• _Data supplied_:
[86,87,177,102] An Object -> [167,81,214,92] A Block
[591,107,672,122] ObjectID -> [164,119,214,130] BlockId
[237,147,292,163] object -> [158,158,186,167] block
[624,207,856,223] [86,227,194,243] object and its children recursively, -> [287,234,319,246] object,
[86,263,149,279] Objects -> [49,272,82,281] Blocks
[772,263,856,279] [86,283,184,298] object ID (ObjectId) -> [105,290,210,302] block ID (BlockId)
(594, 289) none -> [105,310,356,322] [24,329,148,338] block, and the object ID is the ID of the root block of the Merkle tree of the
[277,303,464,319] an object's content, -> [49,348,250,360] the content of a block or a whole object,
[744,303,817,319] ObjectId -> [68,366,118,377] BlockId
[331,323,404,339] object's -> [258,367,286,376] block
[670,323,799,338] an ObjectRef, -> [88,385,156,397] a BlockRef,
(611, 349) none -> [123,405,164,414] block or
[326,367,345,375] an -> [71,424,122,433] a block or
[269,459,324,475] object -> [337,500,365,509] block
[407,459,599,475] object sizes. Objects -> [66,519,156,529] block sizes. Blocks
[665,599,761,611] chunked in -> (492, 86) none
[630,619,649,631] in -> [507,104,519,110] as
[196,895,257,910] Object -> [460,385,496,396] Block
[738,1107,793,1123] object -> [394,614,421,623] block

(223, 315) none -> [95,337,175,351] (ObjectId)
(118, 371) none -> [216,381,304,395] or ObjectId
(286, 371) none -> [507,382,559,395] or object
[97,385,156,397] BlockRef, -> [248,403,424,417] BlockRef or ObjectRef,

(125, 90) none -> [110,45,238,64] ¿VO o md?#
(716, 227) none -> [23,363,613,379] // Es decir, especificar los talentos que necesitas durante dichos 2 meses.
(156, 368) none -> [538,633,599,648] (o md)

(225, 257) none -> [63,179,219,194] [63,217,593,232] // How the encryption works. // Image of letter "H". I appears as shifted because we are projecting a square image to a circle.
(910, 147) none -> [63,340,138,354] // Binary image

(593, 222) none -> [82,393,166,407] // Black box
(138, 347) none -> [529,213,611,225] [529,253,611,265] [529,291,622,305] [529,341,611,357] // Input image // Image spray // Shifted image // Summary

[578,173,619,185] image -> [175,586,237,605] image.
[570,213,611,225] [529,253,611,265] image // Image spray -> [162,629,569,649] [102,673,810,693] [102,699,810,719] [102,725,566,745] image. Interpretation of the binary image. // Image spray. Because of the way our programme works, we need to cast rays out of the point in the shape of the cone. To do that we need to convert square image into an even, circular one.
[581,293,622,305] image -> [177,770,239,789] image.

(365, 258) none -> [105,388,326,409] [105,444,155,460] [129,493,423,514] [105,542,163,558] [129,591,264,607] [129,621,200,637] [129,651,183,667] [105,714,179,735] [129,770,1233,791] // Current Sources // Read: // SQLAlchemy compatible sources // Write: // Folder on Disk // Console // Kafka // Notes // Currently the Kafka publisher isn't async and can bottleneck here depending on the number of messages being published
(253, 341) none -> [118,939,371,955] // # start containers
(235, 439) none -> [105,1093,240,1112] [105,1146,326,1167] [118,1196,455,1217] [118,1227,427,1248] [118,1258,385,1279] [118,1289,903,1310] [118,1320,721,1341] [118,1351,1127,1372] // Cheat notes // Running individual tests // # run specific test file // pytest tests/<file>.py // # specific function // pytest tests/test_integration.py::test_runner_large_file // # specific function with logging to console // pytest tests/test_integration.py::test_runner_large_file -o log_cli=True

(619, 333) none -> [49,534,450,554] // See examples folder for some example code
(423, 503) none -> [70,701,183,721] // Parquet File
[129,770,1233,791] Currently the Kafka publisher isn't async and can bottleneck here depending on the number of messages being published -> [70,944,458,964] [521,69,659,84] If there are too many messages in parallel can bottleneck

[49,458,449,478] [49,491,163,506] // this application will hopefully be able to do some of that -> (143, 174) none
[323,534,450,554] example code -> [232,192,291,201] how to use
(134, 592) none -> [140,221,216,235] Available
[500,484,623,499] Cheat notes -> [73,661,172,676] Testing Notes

• _Task_:
Retyping the whole listing exactly is the task here.

• _Solution to this problem_:
[86,87,177,102] An Object -> [167,81,214,92] A Block
[591,107,672,122] ObjectID -> [164,119,214,130] BlockId
[237,147,292,163] object -> [158,158,186,167] block
[624,207,856,223] [86,227,194,243] object and its children recursively, -> [287,234,319,246] object,
[86,263,149,279] Objects -> [49,272,82,281] Blocks
[772,263,856,279] [86,283,184,298] object ID (ObjectId) -> [105,290,210,302] block ID (BlockId)
(594, 289) none -> [105,310,356,322] [24,329,148,338] block, and the object ID is the ID of the root block of the Merkle tree of the
[277,303,464,319] an object's content, -> [49,348,250,360] the content of a block or a whole object,
[744,303,817,319] ObjectId -> [68,366,118,377] BlockId
[331,323,404,339] object's -> [258,367,286,376] block
[670,323,799,338] an ObjectRef, -> [88,385,156,397] a BlockRef,
(611, 349) none -> [123,405,164,414] block or
[326,367,345,375] an -> [71,424,122,433] a block or
[269,459,324,475] object -> [337,500,365,509] block
[407,459,599,475] object sizes. Objects -> [66,519,156,529] block sizes. Blocks
[665,599,761,611] chunked in -> (492, 86) none
[630,619,649,631] in -> [507,104,519,110] as
[196,895,257,910] Object -> [460,385,496,396] Block
[738,1107,793,1123] object -> [394,614,421,623] block

(223, 315) none -> [95,337,175,351] (ObjectId)
(118, 371) none -> [216,381,304,395] or ObjectId
(286, 371) none -> [507,382,559,395] or object
[97,385,156,397] BlockRef, -> [248,403,424,417] BlockRef or ObjectRef,

(125, 90) none -> [110,45,238,64] ¿VO o md?#
(716, 227) none -> [23,363,613,379] // Es decir, especificar los talentos que necesitas durante dichos 2 meses.
(156, 368) none -> [538,633,599,648] (o md)

(225, 257) none -> [63,179,219,194] [63,217,593,232] // How the encryption works. // Image of letter "H". I appears as shifted because we are projecting a square image to a circle.
(910, 147) none -> [63,340,138,354] // Binary image

(593, 222) none -> [82,393,166,407] // Black box
(138, 347) none -> [529,213,611,225] [529,253,611,265] [529,291,622,305] [529,341,611,357] // Input image // Image spray // Shifted image // Summary

[578,173,619,185] image -> [175,586,237,605] image.
[570,213,611,225] [529,253,611,265] image // Image spray -> [162,629,569,649] [102,673,810,693] [102,699,810,719] [102,725,566,745] image. Interpretation of the binary image. // Image spray. Because of the way our programme works, we need to cast rays out of the point in the shape of the cone. To do that we need to convert square image into an even, circular one.
[581,293,622,305] image -> [177,770,239,789] image.

(365, 258) none -> [105,388,326,409] [105,444,155,460] [129,493,423,514] [105,542,163,558] [129,591,264,607] [129,621,200,637] [129,651,183,667] [105,714,179,735] [129,770,1233,791] // Current Sources // Read: // SQLAlchemy compatible sources // Write: // Folder on Disk // Console // Kafka // Notes // Currently the Kafka publisher isn't async and can bottleneck here depending on the number of messages being published
(253, 341) none -> [118,939,371,955] // # start containers
(235, 439) none -> [105,1093,240,1112] [105,1146,326,1167] [118,1196,455,1217] [118,1227,427,1248] [118,1258,385,1279] [118,1289,903,1310] [118,1320,721,1341] [118,1351,1127,1372] // Cheat notes // Running individual tests // # run specific test file // pytest tests/<file>.py // # specific function // pytest tests/test_integration.py::test_runner_large_file // # specific function with logging to console // pytest tests/test_integration.py::test_runner_large_file -o log_cli=True

(619, 333) none -> [49,534,450,554] // See examples folder for some example code
(423, 503) none -> [70,701,183,721] // Parquet File
[129,770,1233,791] Currently the Kafka publisher isn't async and can bottleneck here depending on the number of messages being published -> [70,944,458,964] [521,69,659,84] If there are too many messages in parallel can bottleneck

[49,458,449,478] [49,491,163,506] // this application will hopefully be able to do some of that -> (143, 174) none
[323,534,450,554] example code -> [232,192,291,201] how to use
(134, 592) none -> [140,221,216,235] Available
[500,484,623,499] Cheat notes -> [73,661,172,676] Testing Notes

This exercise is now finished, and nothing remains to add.